WORK INSTRUCTIONS — Find the lines of data that contain the string "class", then list them.

RECORDS FOR THIS TASK —

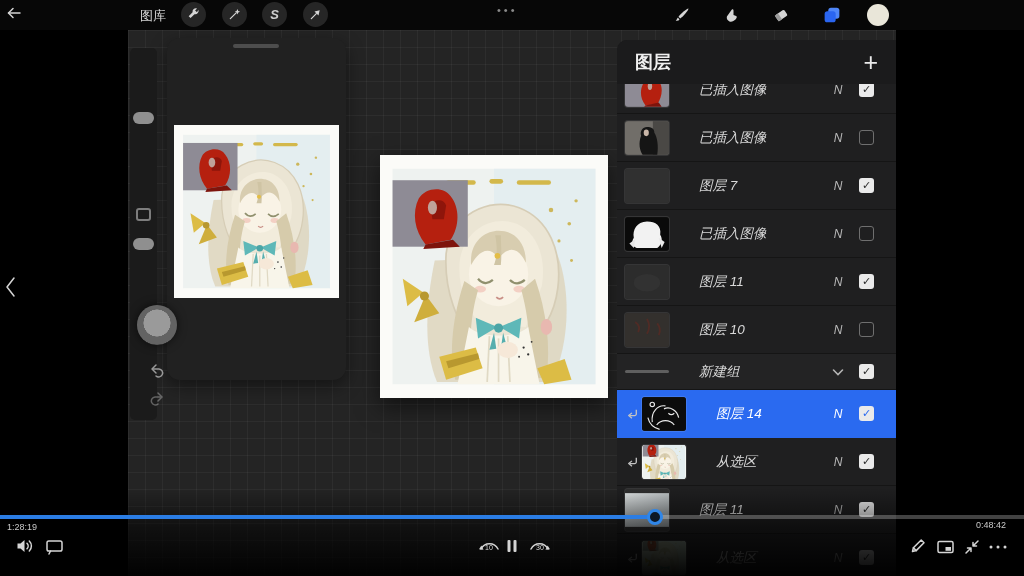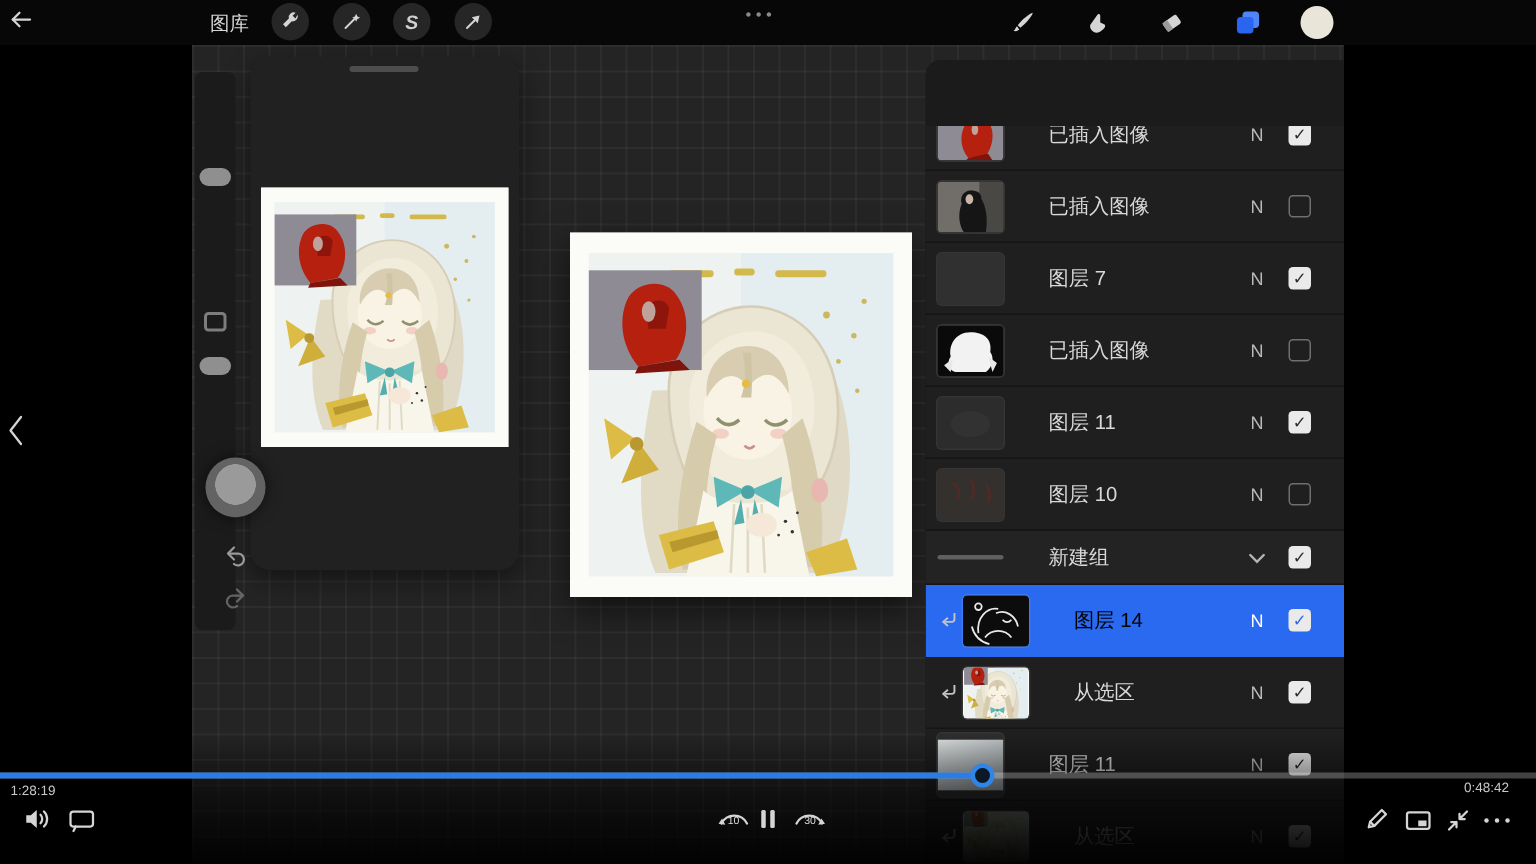--- a/index.html
+++ b/index.html
@@ -403,6 +403,10 @@
           <div class="vis-box on">✓</div>
         </div>
       </div>
+    <div class="layers-header">
+      <span class="layers-title">图层</span>
+      <span class="layers-add">+</span>
+    </div>
   </div>
 
   <div class="abs bottom-fade"></div>

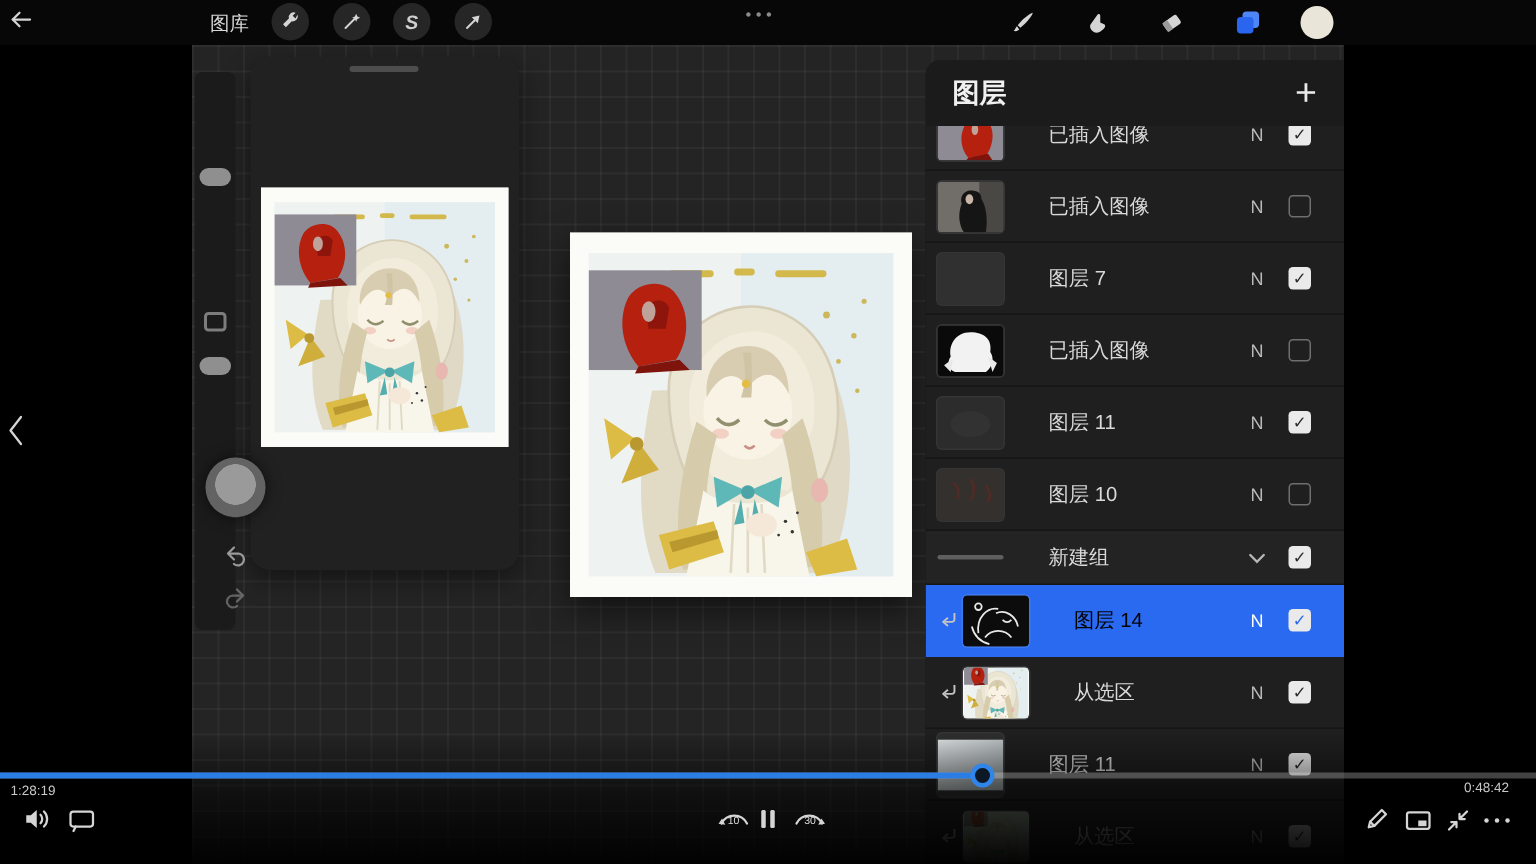--- a/index.html
+++ b/index.html
@@ -45,7 +45,7 @@
   .layers-list{position:absolute;left:0;top:44px;width:100%;bottom:0;overflow:hidden;z-index:1;}
   .layers-list > :first-child{margin-top:-18px;}
   .layer-row{height:48px;display:flex;align-items:center;padding-left:8px;box-sizing:border-box;
-             border-bottom:1px solid #151515;background:#1f1f20;}
+             border-bottom:1px solid #151515;background:#1f1f20;font-style:italic;}
   .layer-row.group{height:36px;background:#232324;}
   .layer-row.selected{background:#2a6af0;border-bottom-color:#2a6af0;}
   .layer-row.dimmed{opacity:.55;}

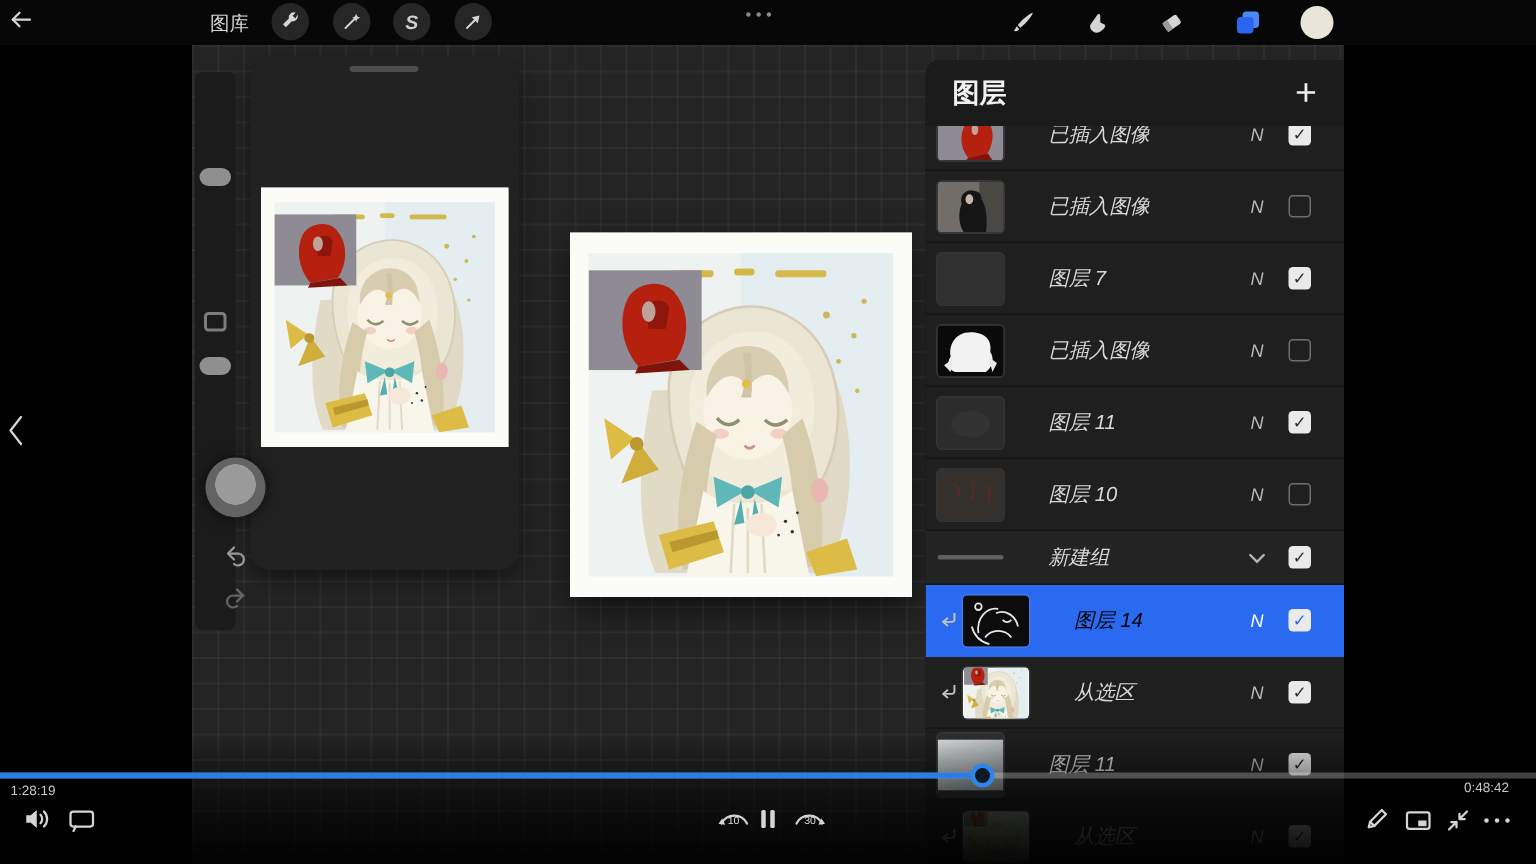--- a/index.html
+++ b/index.html
@@ -56,7 +56,7 @@
   .thumb.tall{height:42px;}
   .group-bar{width:44px;height:3px;border-radius:2px;background:#5f5f5f;flex:0 0 auto;}
   .layer-label{margin-left:30px;font-size:13.5px;color:#d9d9d9;white-space:nowrap;}
-  .selected .layer-label{color:#000000;text-align:center;}
+  .selected .layer-label{color:#ffffff;text-align:center;}
   .row-spacer{flex:1;}
   .blend-btn{width:18px;text-align:center;font-size:12px;color:#b9b9b9;margin-right:12px;}
   .selected .blend-btn{color:#fff;}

ANSWER —
           <div class="vis-box on">✓</div>
+    <div class="layers-header">
+      <span class="layers-title">图层</span>
+      <span class="layers-add">+</span>
   <div class="abs bottom-fade"></div>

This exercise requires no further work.